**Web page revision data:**
---------------

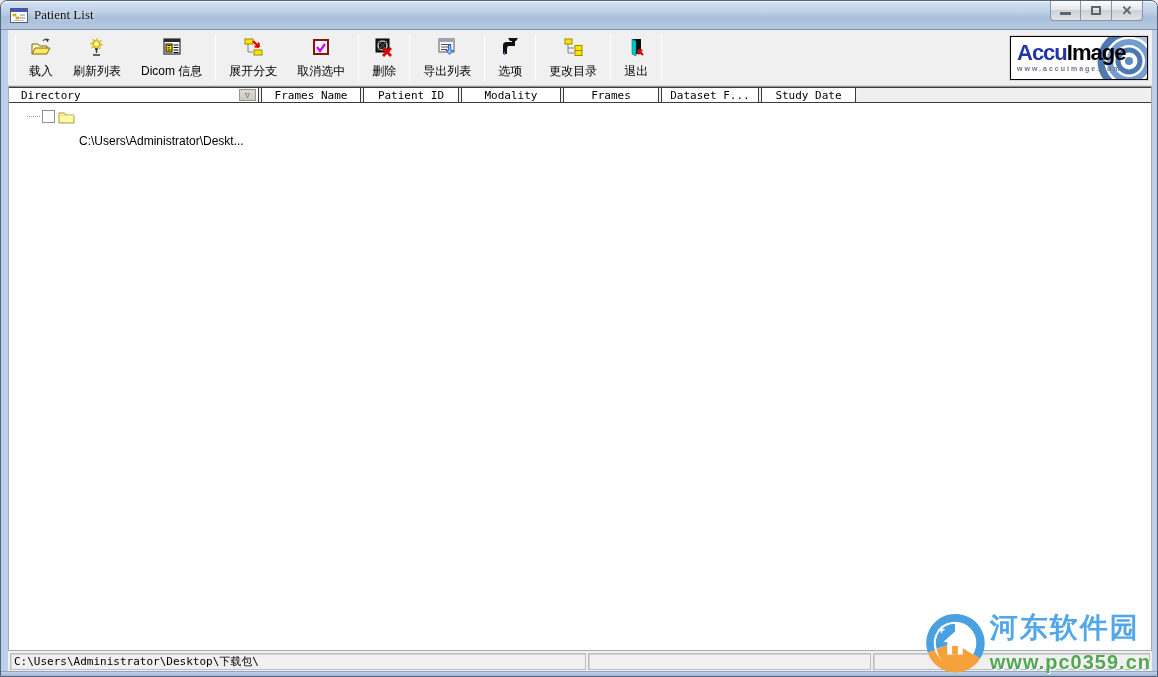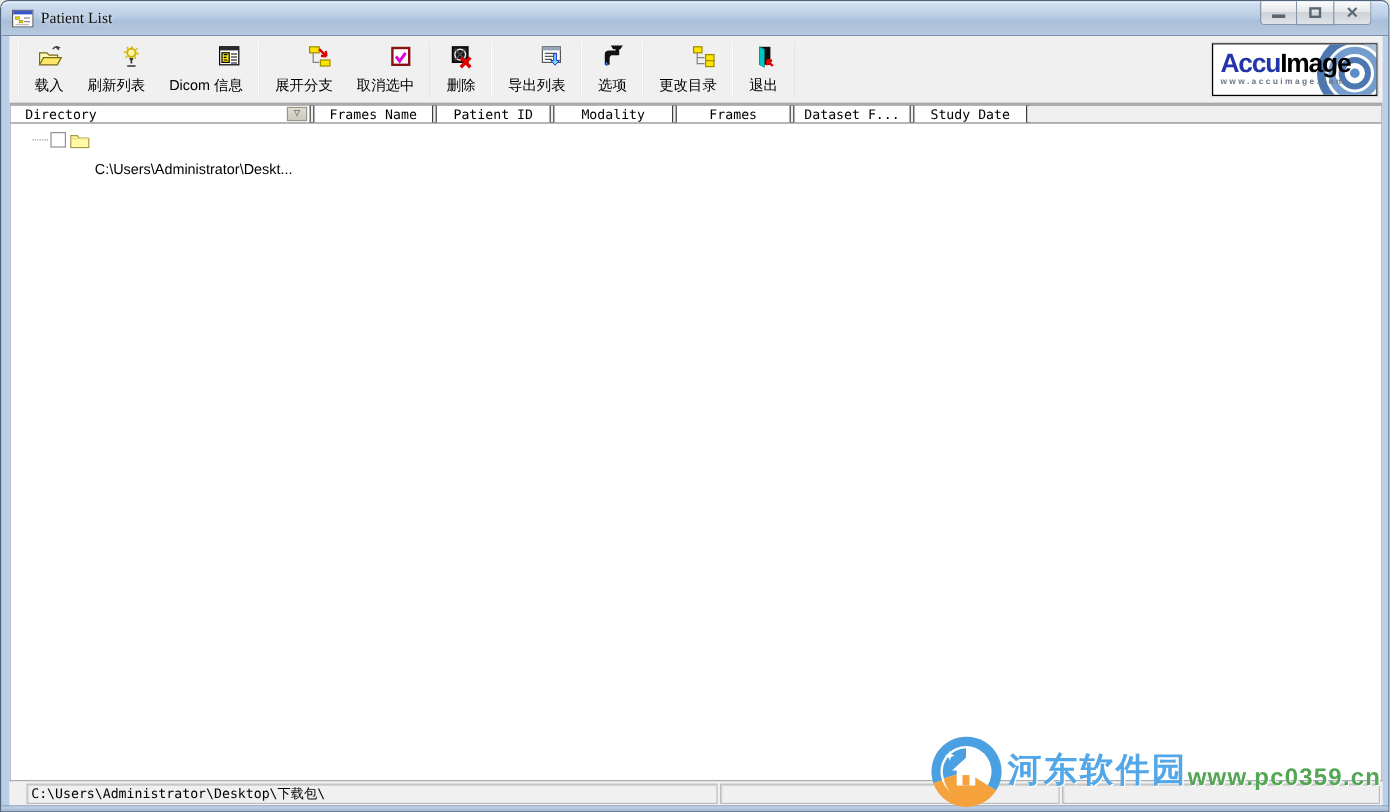"载入" .tb-btn { align-items: flex-end -> center }
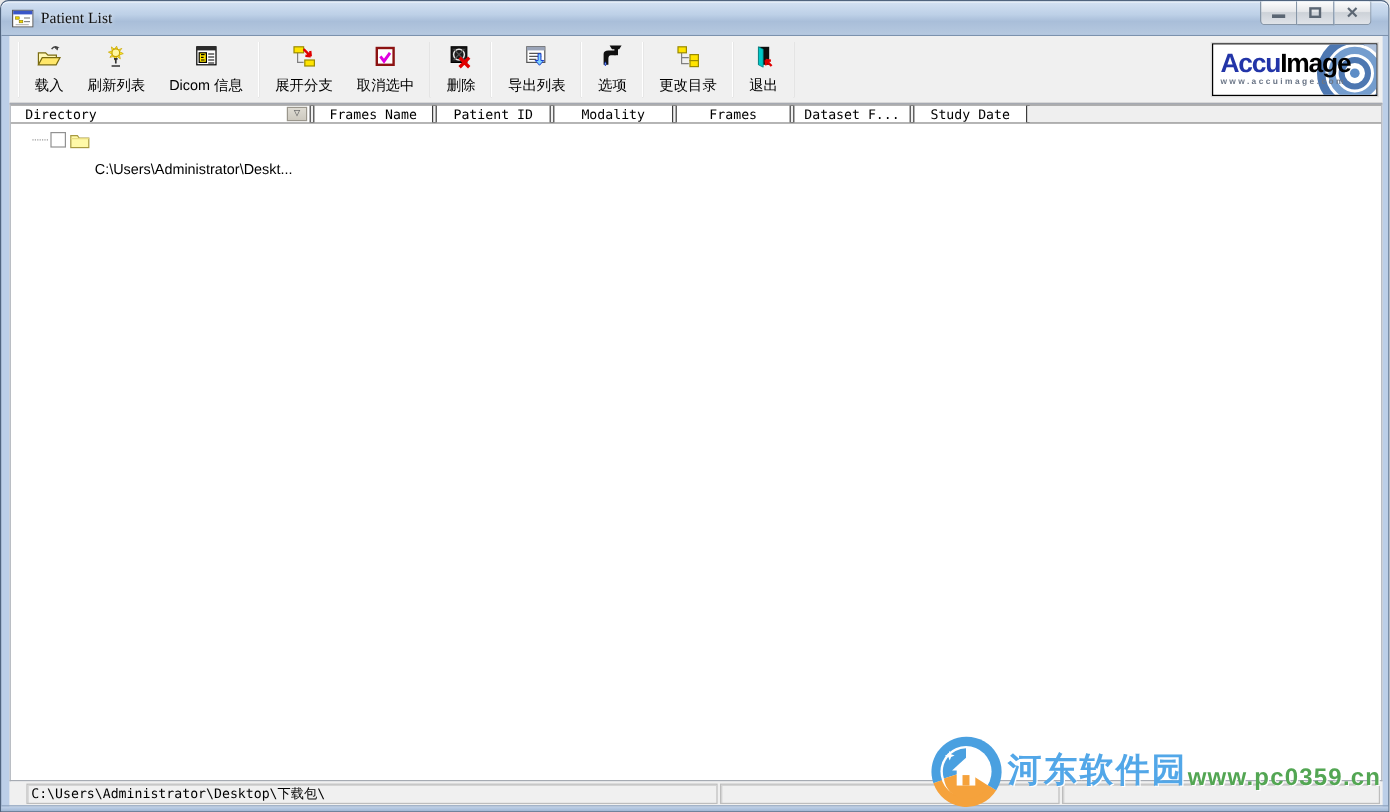"河东软件园" .wm-text { flex-direction: row -> column }
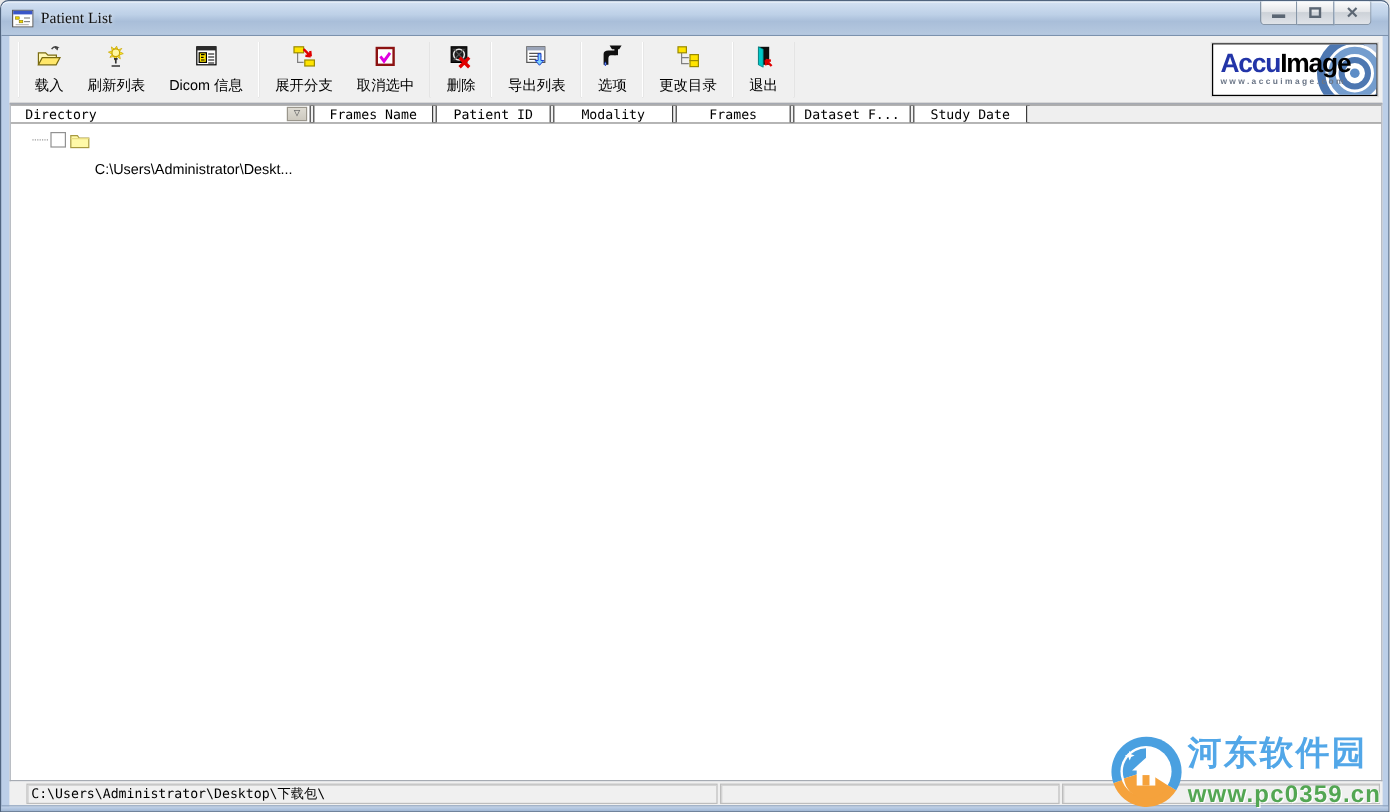"C:\Users\Administrator\Desktop\下载包\" .statusbar { padding: 2px 2px 3px 14px -> 2px 2px 3px 2px }
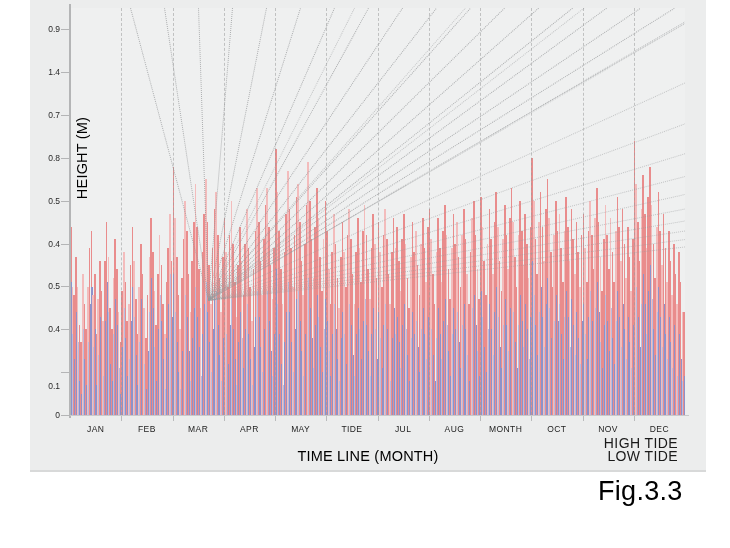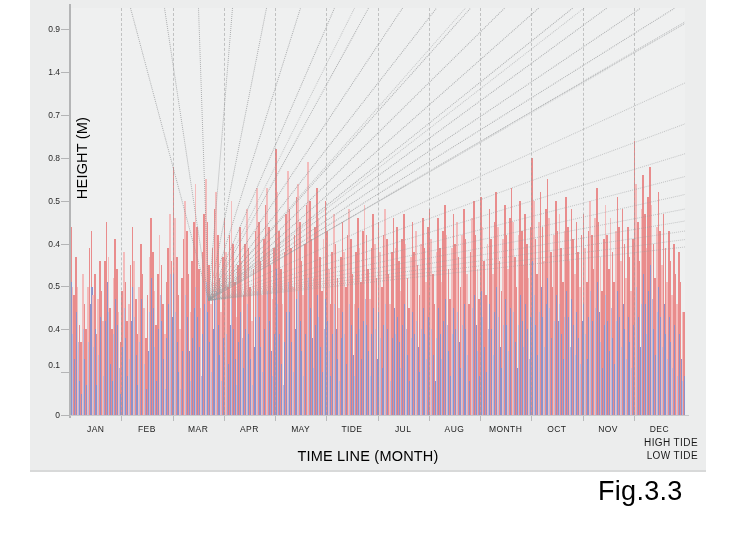"0.1" div.ylabel { top: 361px -> 382px }
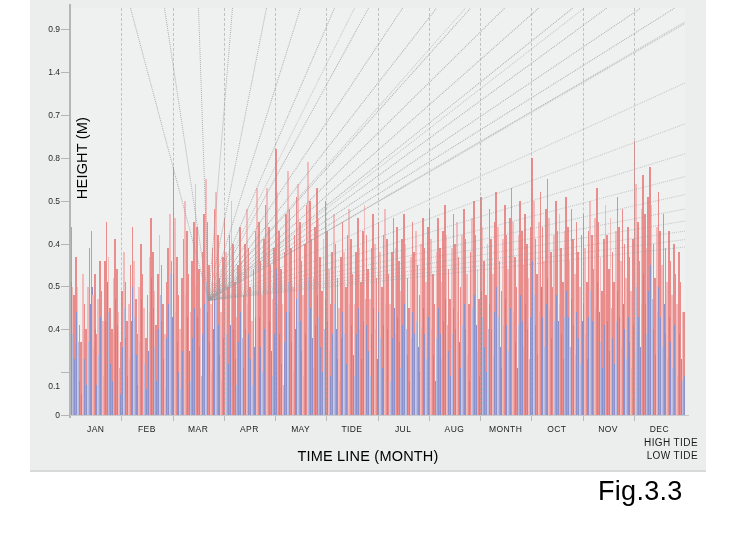"HIGH TIDE" #legend { font-size: 10px -> 14px; right: 8px -> 28px }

---------------

**WHAT IS EXPECTED:** Set down every entry exactly as it appears, but skip the pictures.

**ANSWER TO THE PROBLEM:**
"载入" .tb-btn { align-items: flex-end -> center }
"河东软件园" .wm-text { flex-direction: row -> column }
"C:\Users\Administrator\Desktop\下载包\" .statusbar { padding: 2px 2px 3px 14px -> 2px 2px 3px 2px }
"0.1" div.ylabel { top: 361px -> 382px }
"HIGH TIDE" #legend { font-size: 10px -> 14px; right: 8px -> 28px }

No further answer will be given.